- _Exercise_: In the records below, count each line where the word "Buttplug" appears, and reply with that number only.

--------------------------------------------------

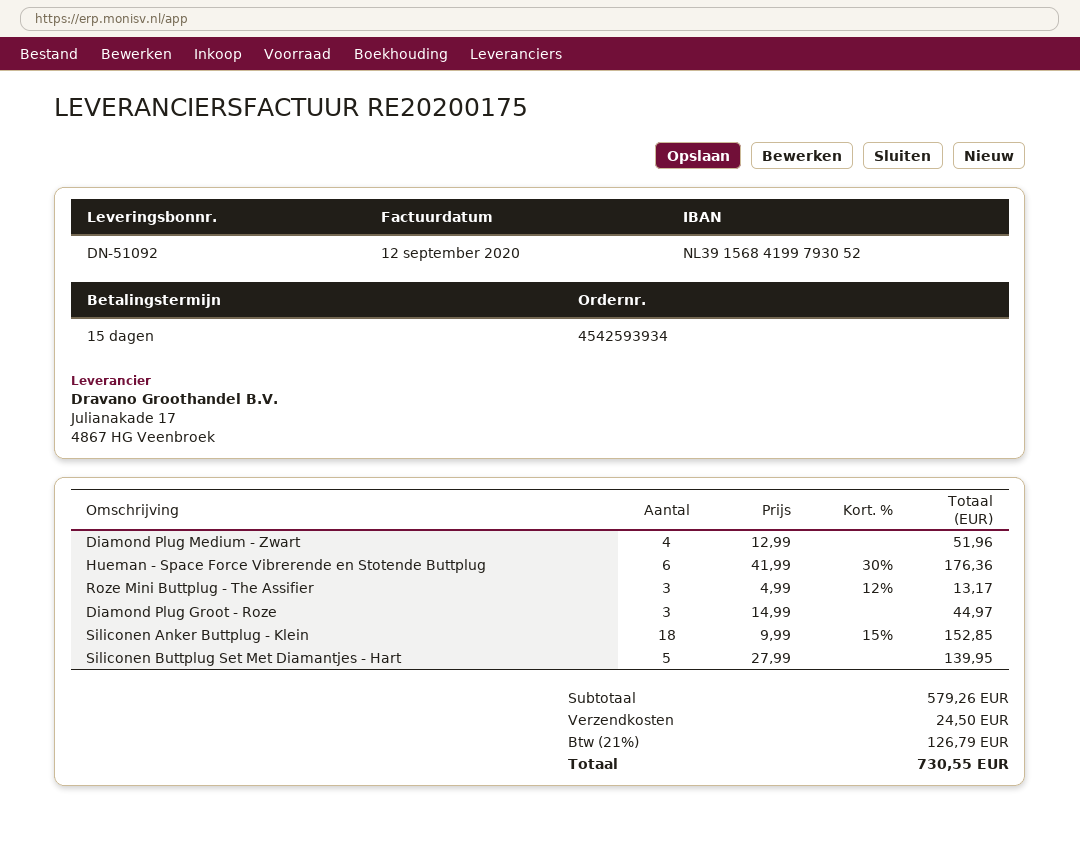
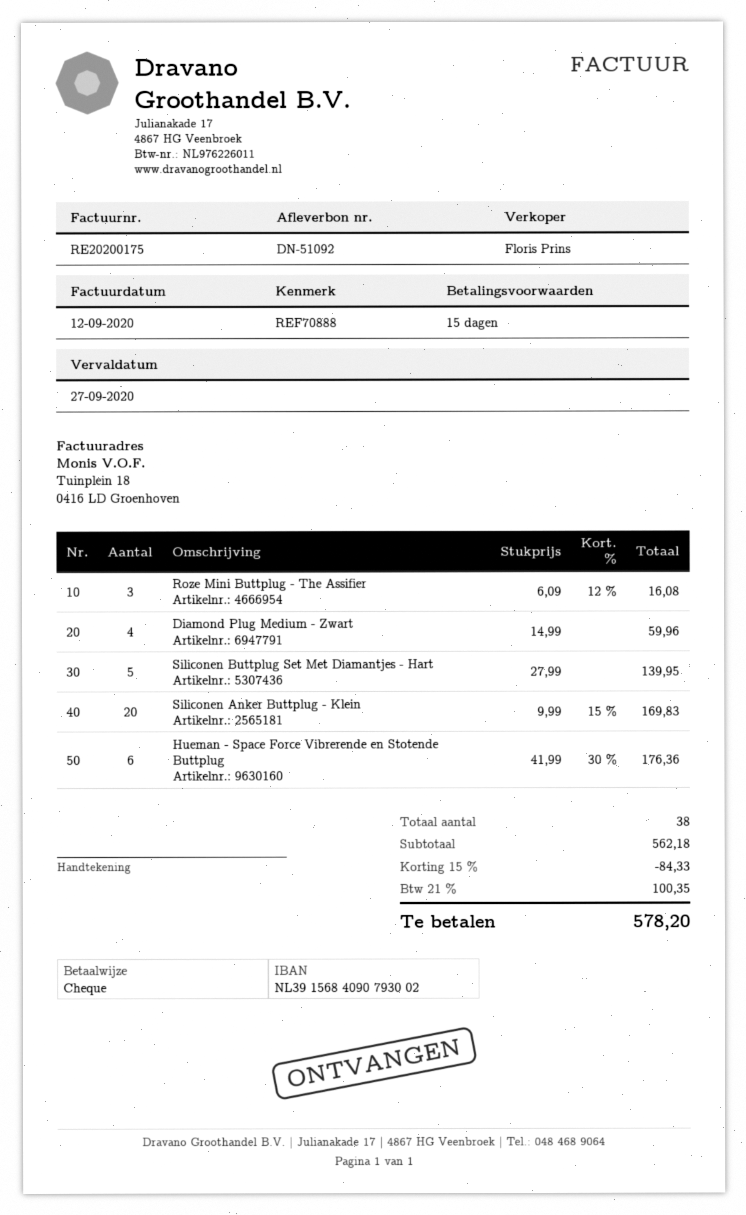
bank account: NL3915684199793052 -> NL3915684090793002
Diamond Plug Medium - Zwart: 4 x 12.99 = 51.96 -> 4 x 14.99 = 59.96
Roze Mini Buttplug - The Assifier: 3 x 4.99 - 12% = 13.17 -> 3 x 6.09 - 12% = 16.08
Diamond Plug Groot - Roze: 3 x 14.99 = 44.97 -> none
Siliconen Anker Buttplug - Klein: 18 x 9.99 - 15% = 152.85 -> 20 x 9.99 - 15% = 169.83
subtotal: 579.26 -> 562.18
discount: none -> 15% = 84.33
shipping: 24.50 -> none
tax: 21% = 126.79 -> 21% = 100.35
total: 730.55 -> 578.20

--------------------------------------------------

- _Result of this task_: 2